# ACTION ITEM
Once the pictures have been excluded, set down each remaining entry word for word.

# DATA SHOWN
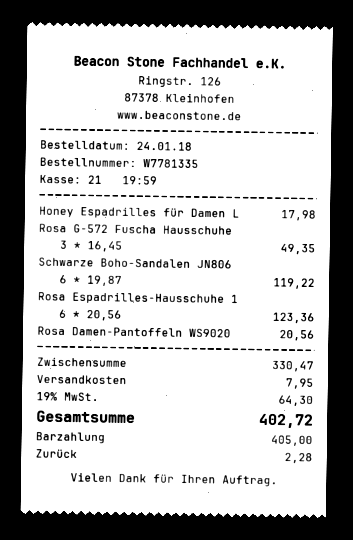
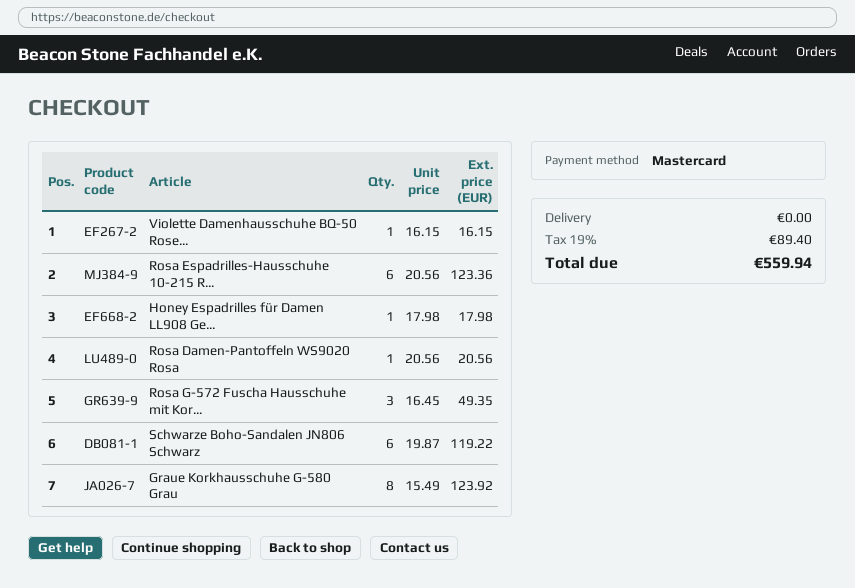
payment method: cash -> Mastercard
Violette Damenhausschuhe BQ-50 Rose...: none -> 1 x 16.15 = 16.15
Graue Korkhausschuhe G-580 Grau: none -> 8 x 15.49 = 123.92
shipping: 7.95 -> 0.00
tax: 19% = 64.30 -> 19% = 89.40
total: 402.72 -> 559.94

# SOLUTION TO THE PROBLEM
payment method: cash -> Mastercard
Violette Damenhausschuhe BQ-50 Rose...: none -> 1 x 16.15 = 16.15
Graue Korkhausschuhe G-580 Grau: none -> 8 x 15.49 = 123.92
shipping: 7.95 -> 0.00
tax: 19% = 64.30 -> 19% = 89.40
total: 402.72 -> 559.94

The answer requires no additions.